▸ Raw data
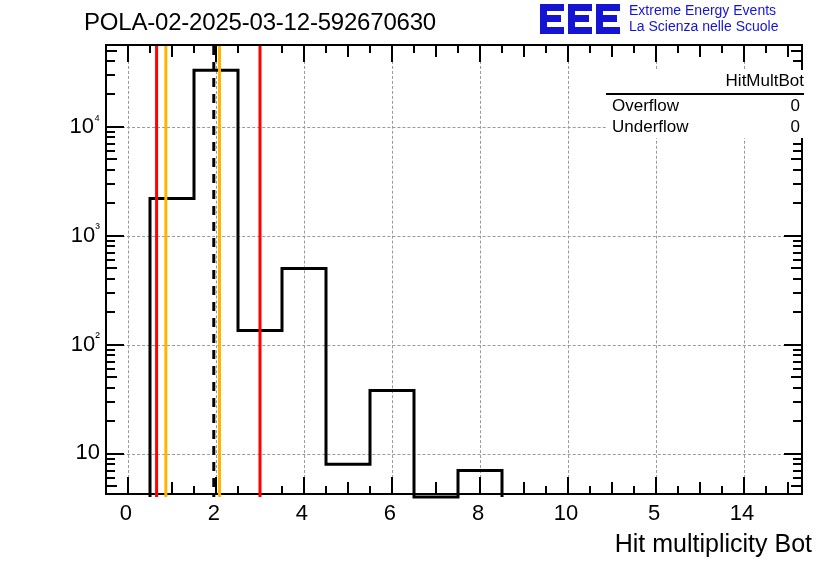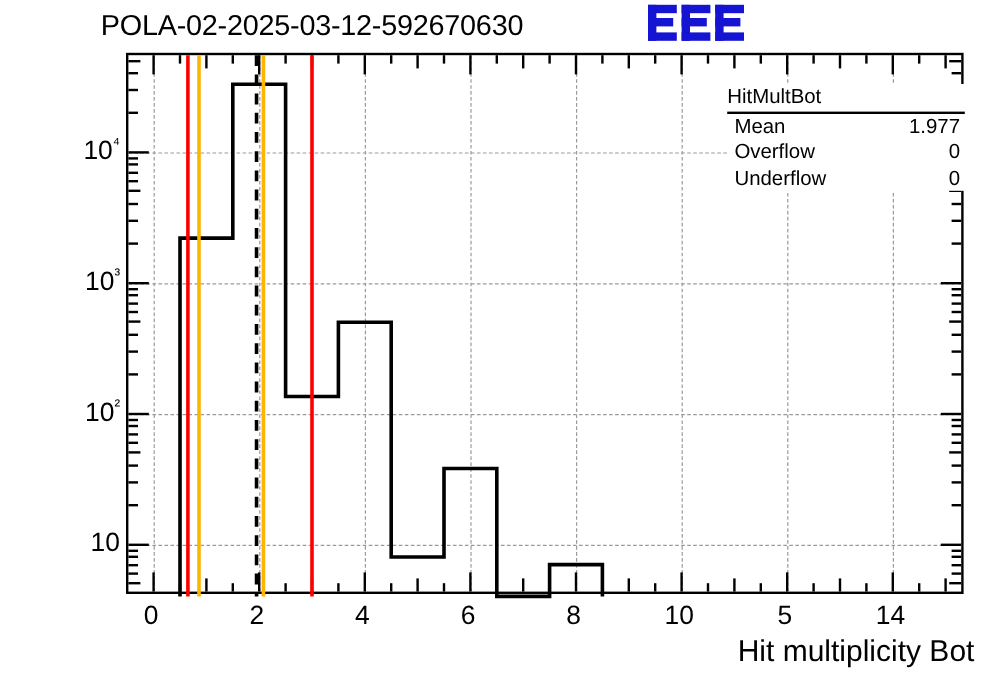--- a/index.html
+++ b/index.html
@@ -80,6 +80,10 @@
         <i class="b2"></i>
         <i class="b3"></i>
       </span>
+  </div>
+  <div class="words">
+    <div>Extreme Energy Events</div>
+    <div>La Scienza nelle Scuole</div>
   </div>
 </div>
 

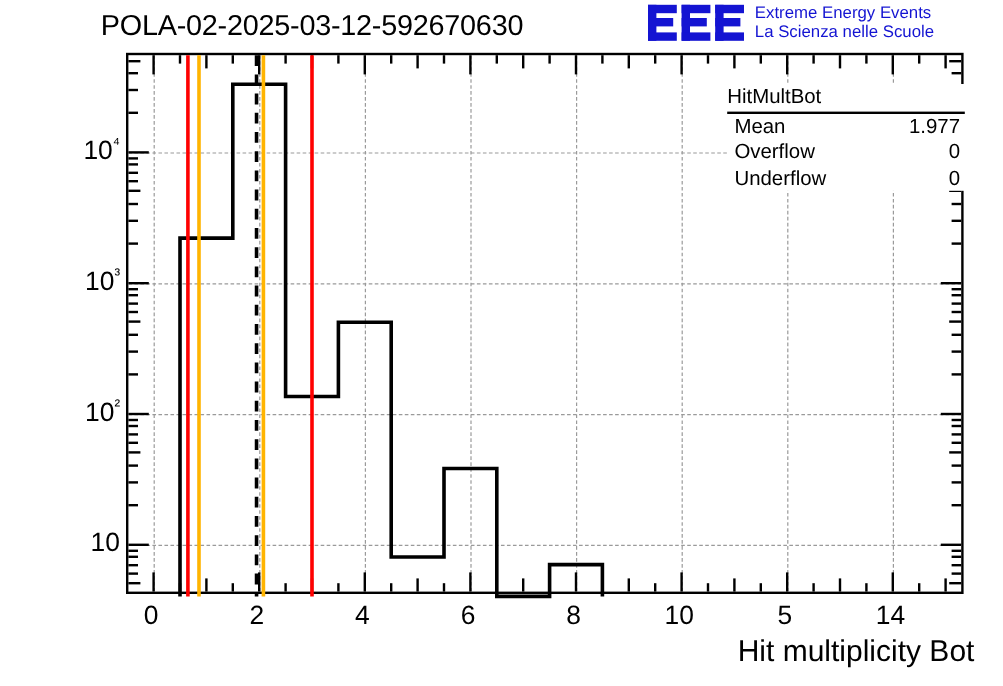--- a/index.html
+++ b/index.html
@@ -49,7 +49,7 @@
   
   #stats-box{position:absolute;left:606px;top:70px;width:198px;
              background:#fff;font-size:17px;line-height:21.5px;}
-  #stats-box .hdr{text-align:left;border-bottom:2px solid #000;padding-bottom:1px;}
+  #stats-box .hdr{text-align:right;border-bottom:2px solid #000;padding-bottom:1px;}
   #stats-box .row{display:flex;justify-content:space-between;padding:0 4px 0 6px;}
 
   

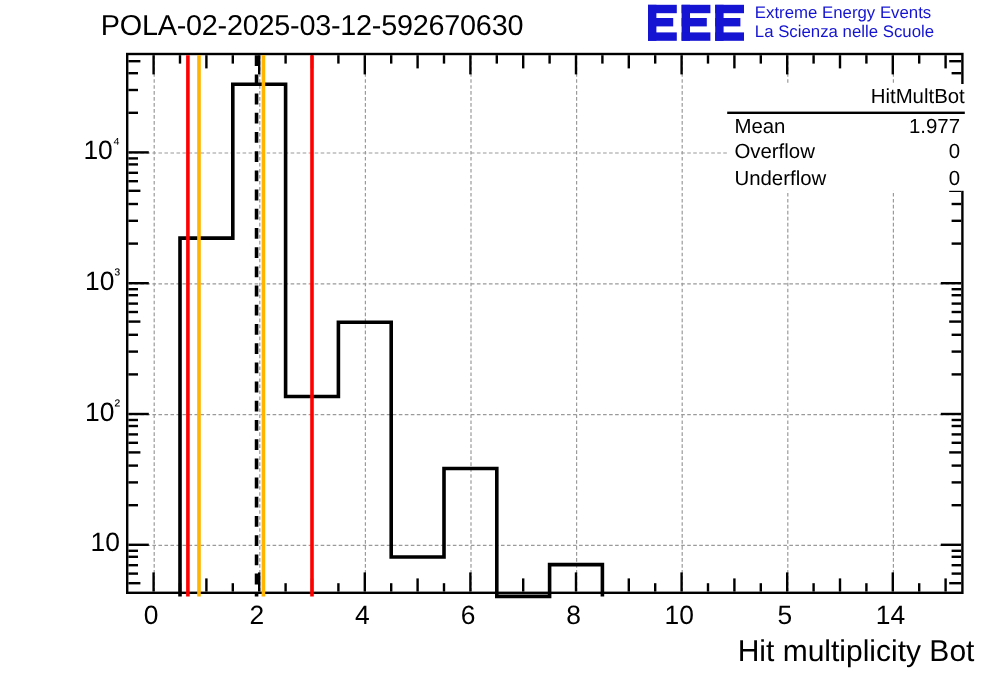--- a/index.html
+++ b/index.html
@@ -273,10 +273,6 @@
   <div class="hdr">HitMultBot</div>
   <div id="stats-rows">
       <div class="row">
-        <span>Mean</span>
-        <span>1.977</span>
-      </div>
-      <div class="row">
         <span>Overflow</span>
         <span>0</span>
       </div>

▸ What you need to do
Identify and extract each line of the listing that contains "span".

▸ Final answer
       </span>
-        <span>Mean</span>
-        <span>1.977</span>
         <span>Overflow</span>
         <span>0</span>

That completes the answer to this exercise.